The Spring Valley Area Food Shelf has filled a need as 185 families use the service, overseen by the Spring Valley Ministerial Association. Abigail Biermann helps the Rev. Dennis Timmerman get food donations arranged in the house, which has served the role well, but is having maintenance issues that require a move.  GRETCHEN MENSINK LOVEJOY/SPRING VALLEY TRIBUNE
The Spring Valley Area Food Shelf has filled a need as 185 families use the service, overseen by the Spring Valley Ministerial Association. Abigail Biermann helps the Rev. Dennis Timmerman get food donations arranged in the house, which has served the role well, but is having maintenance issues that require a move. GRETCHEN MENSINK LOVEJOY/SPRING VALLEY TRIBUNE
Kathy Baarsch, Rita Hartert and Carol Gross are seeking a new building to house the Spring Valley Food Shelf.

"We're looking for a place, and if someone has a suitable building in a good location and would like to donate it to the city of Spring Valley, we're looking for a new home," stated volunteer Baarsch, who, along with Gross and Hartert, serves at the food pantry located in an old farmhouse on the west side of Spring Valley, out on West Tracy Road.

The Spring Valley Area Food Shelf opened in the former Kasten farmhouse on Dec. 17, 2008, and is overseen by the Spring Valley Area Ministerial Association. The volunteers have enjoyed gathering, inventorying and sharing food from its main floor.
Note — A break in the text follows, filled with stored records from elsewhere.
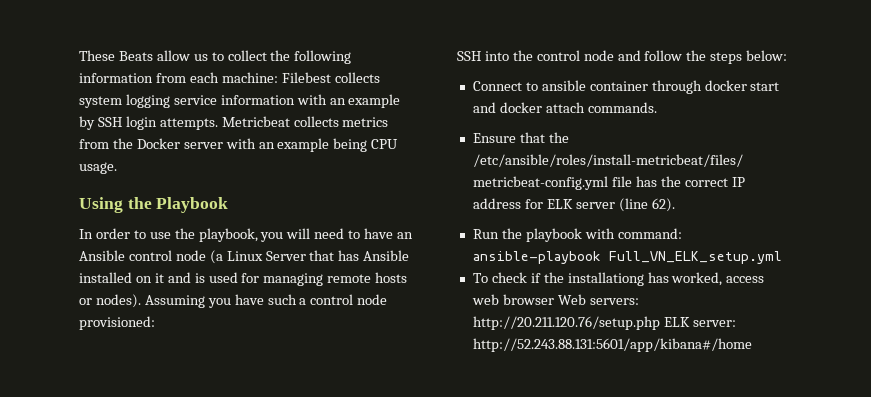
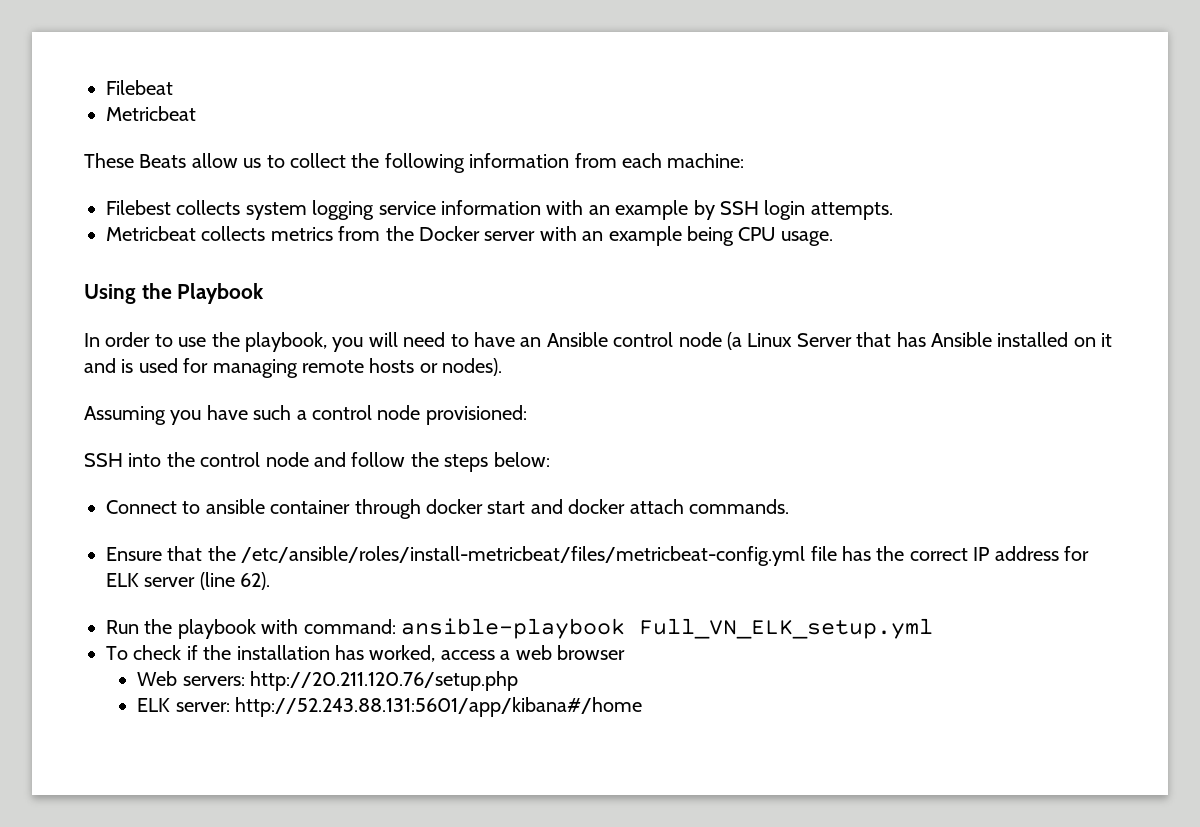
+ Filebeat
+ Metricbeat
- These Beats allow us to collect the following information from each machine: Filebest collects system logging service information with an example by SSH login attempts. Metricbeat collects metrics from the Docker server with an example being CPU usage.
+ These Beats allow us to collect the following information from each machine:
+ Filebest collects system logging service information with an example by SSH login attempts.
+ Metricbeat collects metrics from the Docker server with an example being CPU usage.
- In order to use the playbook, you will need to have an Ansible control node (a Linux Server that has Ansible installed on it and is used for managing remote hosts or nodes). Assuming you have such a control node provisioned:
+ In order to use the playbook, you will need to have an Ansible control node (a Linux Server that has Ansible installed on it and is used for managing remote hosts or nodes).
+ Assuming you have such a control node provisioned:
- To check if the installationg has worked, access web browser Web servers: http://20.211.120.76/setup.php ELK server: http://52.243.88.131:5601/app/kibana#/home
+ To check if the installation has worked, access a web browser
+ Web servers: http://20.211.120.76/setup.php
+ ELK server: http://52.243.88.131:5601/app/kibana#/home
"The space is wonderful, said Gross. "There's room for food storage, room for shelves."

Hartert concurred, "There's plenty of room for the refrigerators and freezers, the location is private for clients, close to town and handy for them and us."

However, Baarsch pointed out, the roof needs new shingles, the front porch is falling in, and the furnace and water heater have recently been immersed in three feet of water after this spring's persistent rainfall. "We have to get the water pumped out, and we're mainly concerned with the water heater and furnace, the front porch ceiling falling in, and the siding is also in really bad shape. We knew the property was not going to be something we'd be in long term anyway, but it's zoned residential, and we thought we could stay here at least a little while. If we were going to and had the money, the furnace and water heater would probably be repaired or replaced, but it's a matter of time. We have to think and look forward to the future."

That future has real people depending on it. When the Spring Valley Area Food Shelf opened, it served 18 families, but today, 185 families - including 85 that have children under 18 years of age - rely on supplemental food from its pantry, and approximately 100 families a month visit the food shelf.

"We have 30 to 35 who are 65 and older, so we're serving a large age range," Gross stated.

Hartert noted that this summer, the volunteers managing the food shelf are giving out an extra bag of food to families with children to help them deal with the loss of free breakfasts and lunches that the children would receive during the school year. Those very same children might have toured the food shelf with their classmates at some point during the school year, learning about the volunteerism and generosity that make the monthly food distribution happen.

Gross said, "The food shelf presents an opportunity for kids to get ideas about volunteering through the shelf, because we don't have a single paid person. We're all volunteers." The Kasten house has enough land surrounding it that the FFA has maintained a garden there, and various organizations, including 4-H, Boy Scouts, Girl Scouts, churches and the local post office gather food donations each month and bring them to the shelf.

Hartert stated, "We have some monetary donations from individuals and groups each month, public and private, too, but those are for food. We do pay our utilities. Otherwise, we don't have much money."

The ladies are hoping that they soon can receive food shelf donations in a new, drier location with a reliable roof, furnace and water heater. Hartert is thankful that "the three feet of water happened now, in the spring and summer, rather than in the middle of winter," but still would like to assist the area's hungry in a building that doesn't present maintenance challenges.

Baarsch observed, "It's possible to donate a building as a charitable donation as long as certain guidelines are followed."

The trio thanked area citizens for their willingness to help neighbors enjoy a good meal, concluding, that the people of Spring Valley are extremely generous.